Supreme Court of Nevada decision (April 28, 2016)
This case involved issues pertaining to a superpriority lien claimed by a homeowners association (Association). Association contended that under the applicable Nevada statutes , its superpriority lien included collection fees and foreclosure costs that had been incurred by Association. Additionally, the court addressed the issue of whether or not an HOAs CC&Rs which purported to create a superpriority lien covering certain fees and costs incurred during the six months preceding a foreclosure sale are superseded by the provisions contained in Nevadas statute that creates superpriority liens.
Association contended that, in addition to unpaid dues, its superpriority lien included an additional amount for the collection and foreclosure expenses it incurred during the nine month period leading up to the foreclosure sale.

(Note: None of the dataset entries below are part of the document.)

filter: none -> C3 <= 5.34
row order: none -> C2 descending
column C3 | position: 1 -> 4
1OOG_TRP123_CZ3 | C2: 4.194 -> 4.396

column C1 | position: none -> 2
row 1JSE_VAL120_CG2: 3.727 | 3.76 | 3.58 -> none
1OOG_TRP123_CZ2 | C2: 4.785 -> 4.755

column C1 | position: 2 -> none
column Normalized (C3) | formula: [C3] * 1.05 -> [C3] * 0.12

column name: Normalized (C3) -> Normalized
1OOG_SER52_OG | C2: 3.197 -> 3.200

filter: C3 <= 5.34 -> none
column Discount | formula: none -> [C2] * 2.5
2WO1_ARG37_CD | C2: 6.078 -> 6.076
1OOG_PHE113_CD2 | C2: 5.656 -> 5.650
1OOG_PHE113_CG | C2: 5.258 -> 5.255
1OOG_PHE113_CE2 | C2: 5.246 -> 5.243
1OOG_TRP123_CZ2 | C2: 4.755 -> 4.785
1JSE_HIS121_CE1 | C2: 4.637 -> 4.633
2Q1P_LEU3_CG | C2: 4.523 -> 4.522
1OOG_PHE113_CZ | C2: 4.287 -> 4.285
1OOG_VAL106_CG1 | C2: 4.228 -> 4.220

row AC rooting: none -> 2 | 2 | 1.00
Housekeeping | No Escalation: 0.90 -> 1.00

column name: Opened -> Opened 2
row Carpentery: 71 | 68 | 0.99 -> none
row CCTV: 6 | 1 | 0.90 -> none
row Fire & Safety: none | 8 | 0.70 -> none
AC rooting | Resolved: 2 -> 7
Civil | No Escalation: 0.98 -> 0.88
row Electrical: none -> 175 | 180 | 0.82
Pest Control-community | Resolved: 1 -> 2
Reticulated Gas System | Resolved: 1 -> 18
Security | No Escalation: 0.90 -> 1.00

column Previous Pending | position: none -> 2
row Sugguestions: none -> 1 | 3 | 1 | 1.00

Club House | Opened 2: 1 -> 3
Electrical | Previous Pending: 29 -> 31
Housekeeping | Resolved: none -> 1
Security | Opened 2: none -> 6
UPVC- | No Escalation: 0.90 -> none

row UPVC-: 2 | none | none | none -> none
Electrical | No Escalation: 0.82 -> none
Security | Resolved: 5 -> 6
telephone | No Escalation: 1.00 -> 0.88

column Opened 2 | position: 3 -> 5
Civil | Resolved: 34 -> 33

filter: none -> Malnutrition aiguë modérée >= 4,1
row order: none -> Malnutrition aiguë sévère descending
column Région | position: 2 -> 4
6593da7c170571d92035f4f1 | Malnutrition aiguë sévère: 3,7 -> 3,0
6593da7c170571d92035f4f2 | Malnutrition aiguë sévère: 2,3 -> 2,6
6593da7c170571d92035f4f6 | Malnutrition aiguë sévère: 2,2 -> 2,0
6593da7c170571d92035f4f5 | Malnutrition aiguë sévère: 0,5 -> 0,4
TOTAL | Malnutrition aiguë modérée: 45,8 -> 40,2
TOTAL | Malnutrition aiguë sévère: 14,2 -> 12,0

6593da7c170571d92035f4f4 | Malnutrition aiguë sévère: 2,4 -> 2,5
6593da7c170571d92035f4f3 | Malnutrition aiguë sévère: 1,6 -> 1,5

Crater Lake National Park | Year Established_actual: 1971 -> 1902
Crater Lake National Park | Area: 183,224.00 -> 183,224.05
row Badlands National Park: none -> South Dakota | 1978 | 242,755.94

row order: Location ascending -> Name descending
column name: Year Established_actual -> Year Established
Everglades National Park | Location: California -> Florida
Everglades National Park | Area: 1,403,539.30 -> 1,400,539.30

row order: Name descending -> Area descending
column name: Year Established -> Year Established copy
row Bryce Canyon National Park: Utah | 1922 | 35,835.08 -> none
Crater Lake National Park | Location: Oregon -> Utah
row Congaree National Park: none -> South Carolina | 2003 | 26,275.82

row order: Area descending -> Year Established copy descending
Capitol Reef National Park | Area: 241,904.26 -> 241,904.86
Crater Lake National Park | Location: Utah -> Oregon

The Nevada State Supreme Court that reviewed the lower district courts decision in the case ruled that the lien allowed by Nevada Revised Statutes (116.3116(2)) does not allow for the inclusion of an additional amount incurred by Association for the collection fees and foreclosure costs prior to the foreclosure sale, and the lien is limited to an amount that is equal to nine months of common expense assessments. The court further ruled that conflicting provisions in Associations governing documents regarding the time period and fees and costs incurred are superseded by the applicable Nevada statute.